4. Variance of Residual should be constant across all values of predicted (also called Homoschedasticity) | Scatter Plot | Log / Exponent / Power

5. Residuals of one observation should not have correlation with residuals from following observations (also called No Auto Correlation / Correlation with its own values) |Durbin-Watson test | Log / Exponent / Power / Box-Cox transformation

Details of each Assumption

1. Y should have a linear relationship with all X

self explanatory / TODO

2. Y follows normal distribution / residuals (Actual — Predicted) should be normal

This is important because, if Residual MS is not normal, then F does not follow F distribution, and “Significance F” is not predicted correctly.

Q-Q Chart

X axis: Theoretical Quantiles = Quantiles of N(0,1)

Y axis: Values From Observations = Quantiles from ( R — Mean(R)) / Sd(R)

If both X and Y axis points come from a Normal Distribution, it will form a straight line.

Rectifier

If residuals don’t follow Normality, then you can transform Y (predicted variable) using Log/Exp/Power. Worst case, use Box-Cox, which can convert any variable to a Normal Distribution.

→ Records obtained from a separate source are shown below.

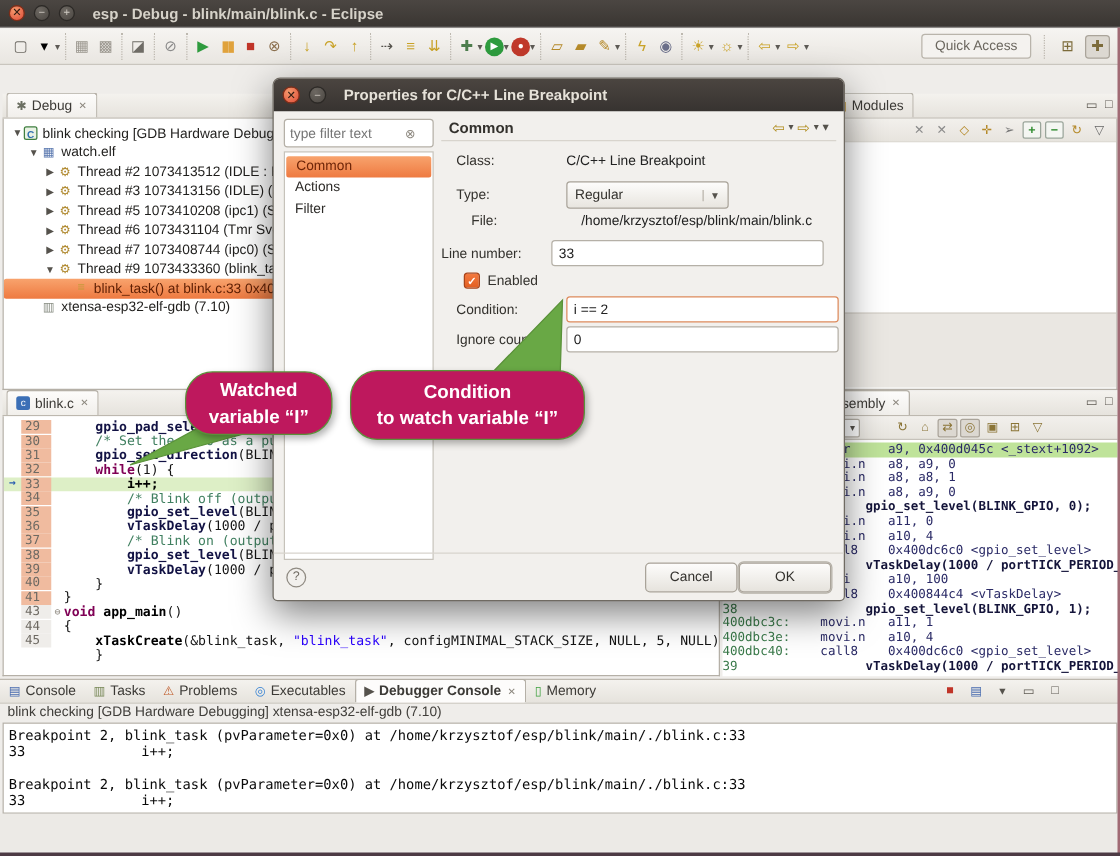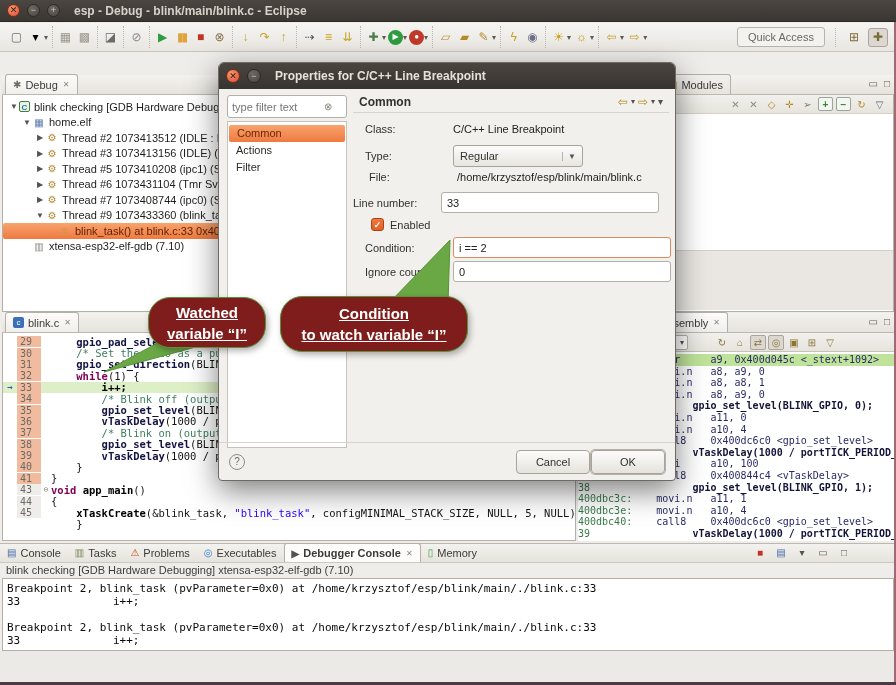"home.elf" span { text: home.elf -> watch.elf }
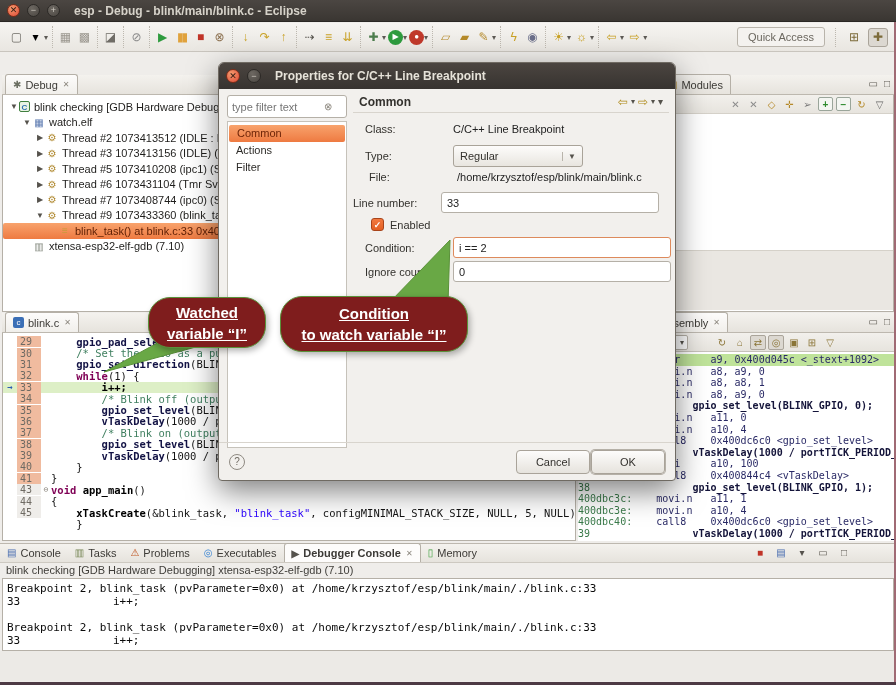"File:" div.frow { left: 16px -> 24px }
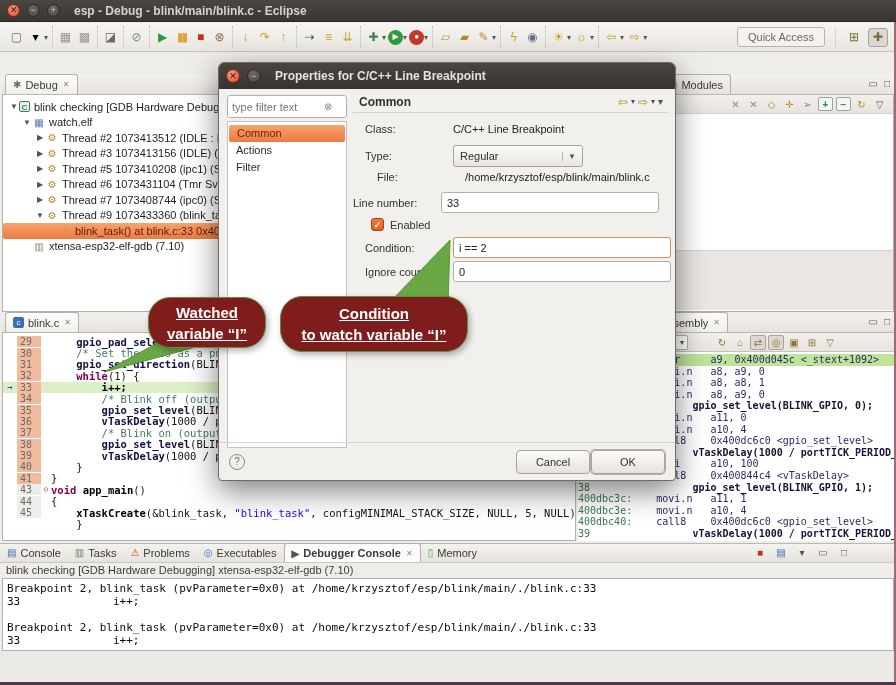"Watched" .callout { background: #7f1d1d -> #be185d; text-decoration: underline -> none }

3. X values should not be inter-related with each other. No multi collinearity

We can check correlation between using correlation matrix. However, it only tells the correlation between 2 variables. There might be CR between more than one variable. If there is multi collinearity in the model, the signs between Xn and Y will keep changing. We will not know the directionality between relationships and this will reduce the confidence in the model

VIF is a better technique to identify multi collinearity

VIF = 1 / 1 — (R Square)

R Square is from Linear Regression

Variable | Regression with Other Variables | VIF
X1 | X1 = b0 + b1 * X2 + b2 * X3 + b4 * X4 | 0 to 100
X2
X3
X4

IF VIF of a particular variable is > 10, then 90% of the information captured in this variable is already captured in the other variables.

Rectifier

If this is the case, drop the variable with highest VIF, then re-do regression. Drop variables one-by-one.

If the variable cannot be dropped, because it has business significance, then make its Beta very small. How? Using Ridge / Lasso regression techniques.

4. Variance of Residual should be constant across all values of predicted

Plot Predicted (x-axis) vs Residual (y-axis)

This is an example of heteroskedasticity. In such cases, Beta will be unstable.

It is not as bad a problem as multi collinearity, so we can live with a little bit of heteroskedasticity

Rectifier

Take a Log / Exp of Y and check if the problem is resolved.

5. Residuals of one observation should not have correlation with residuals from following observations

We find the correlation between 0 to N-1 with 1 to N values to identify if residuals don’t have a correlation with lagged values of observations.

When we do Regression in Python, we get a stat called Durbin-Watson. If its value is close to 2, there is no auto correlation. If this value is drastically different from 2, there is high auto correlation.

How to select variables if there are lot of variables

If there are K potential variables, use Max(20, Sqrt(k)) variables in regression.

Logistic Regression

Predict Y when Y is categorical. It is not continuous. This is a classification problem, as we need to predict the category of Y

we cannot use linear regression, if Y is not continuous. This is because, Y will not be normal.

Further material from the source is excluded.